Editor: Joey Kaufman’s article (Wednesday) pointed out how former Ohio State guard Josh Myers was struggling with snapping the ball accurately while learning the center position until he noticed the grip used by former center Billy Price in a photograph displayed in the practice facility.

OSU assistant coaches are making a combined $7.245 million in salary this year, including $600,000 for the offensive line coach, yet Myers had to get help with a basic fundamental on his own by looking at a photo?

Something’s wrong with this picture!

Kirk Cupp, Lewis Center

Kirk: I suppose one could take a more optimistic view of things and assume that the aspiring center had been told what to do but it never clicked in until he saw visual evidence. That seems a stretch, though, doesn’t it?

Editor: At the OSU spring game (next Saturday) we fans have a chance to watch the highest-rated player in Ohio State football history, quarterback Justin Fields, compete for the starting job.

With tickets at a low price, fans have a chance to see a future NFL quarterback, possibly a first-day pick. He has elite arm talent but can also move around the pocket and create plays with his feet.

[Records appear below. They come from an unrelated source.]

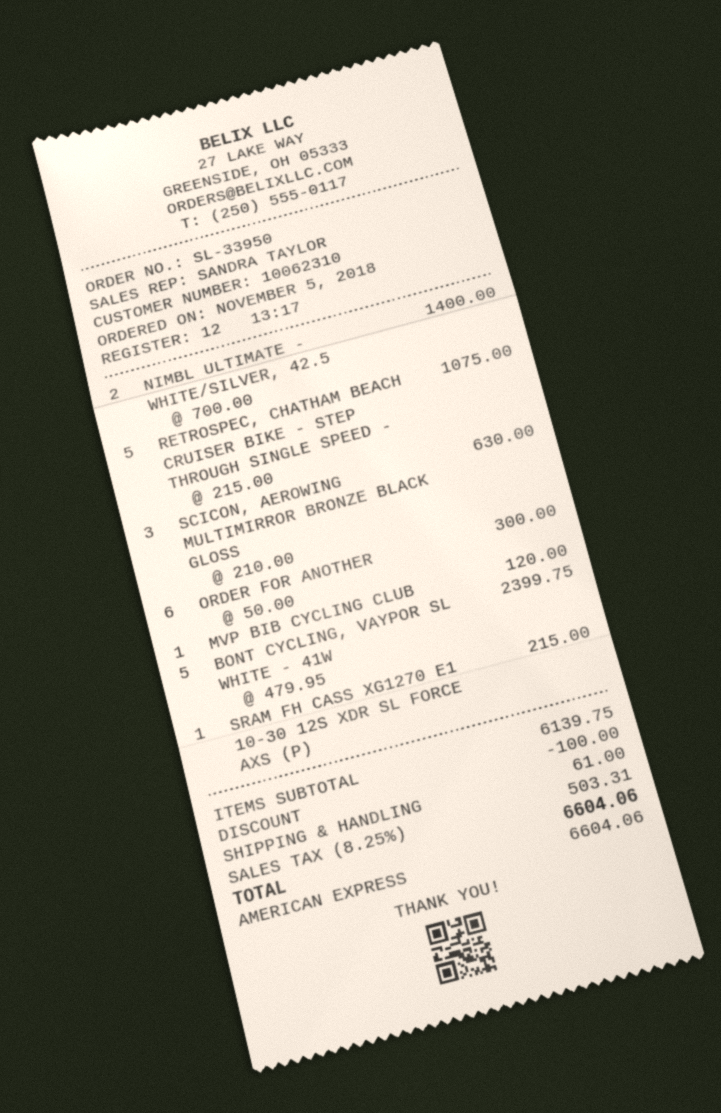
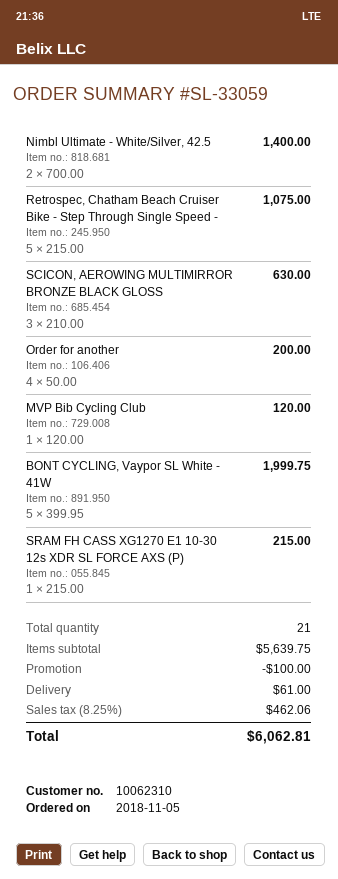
order number: SL-33950 -> SL-33059
ORDER FOR ANOTHER: 6 x 50.00 = 300.00 -> 4 x 50.00 = 200.00
BONT CYCLING, VAYPOR SL WHITE - 41W: 5 x 479.95 = 2399.75 -> 5 x 399.95 = 1999.75
subtotal: 6139.75 -> 5639.75
tax: 8.25% = 503.31 -> 8.25% = 462.06
total: 6604.06 -> 6062.81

But the question all Ohio State fans want to know is, can he lead the Buckeyes to a national championship? I think he can, with very good receivers, a talented and experienced corps of running backs and a good, experienced defense that struggled last year in the secondary but is returning a lot.

Justin has a lot of talent and a lot of talent around him poised for a championship run.

Colin Moore, Upper Arlington

Colin: You do realize that Fields has yet to be named the starter, right? And that he may not be until the morning of the opener? Of course, he was looking for work when he walked in the door, as my father used to say. Just maybe not such expectations.

Ray: Adam Cairns’ (March 29) photograph of Riley Nash picking up his own ricochet (I’m not a hockey guy; is that what they call it, a ricochet?) to score his second goal of the season was amazing and deserving the space you gave it above the fold.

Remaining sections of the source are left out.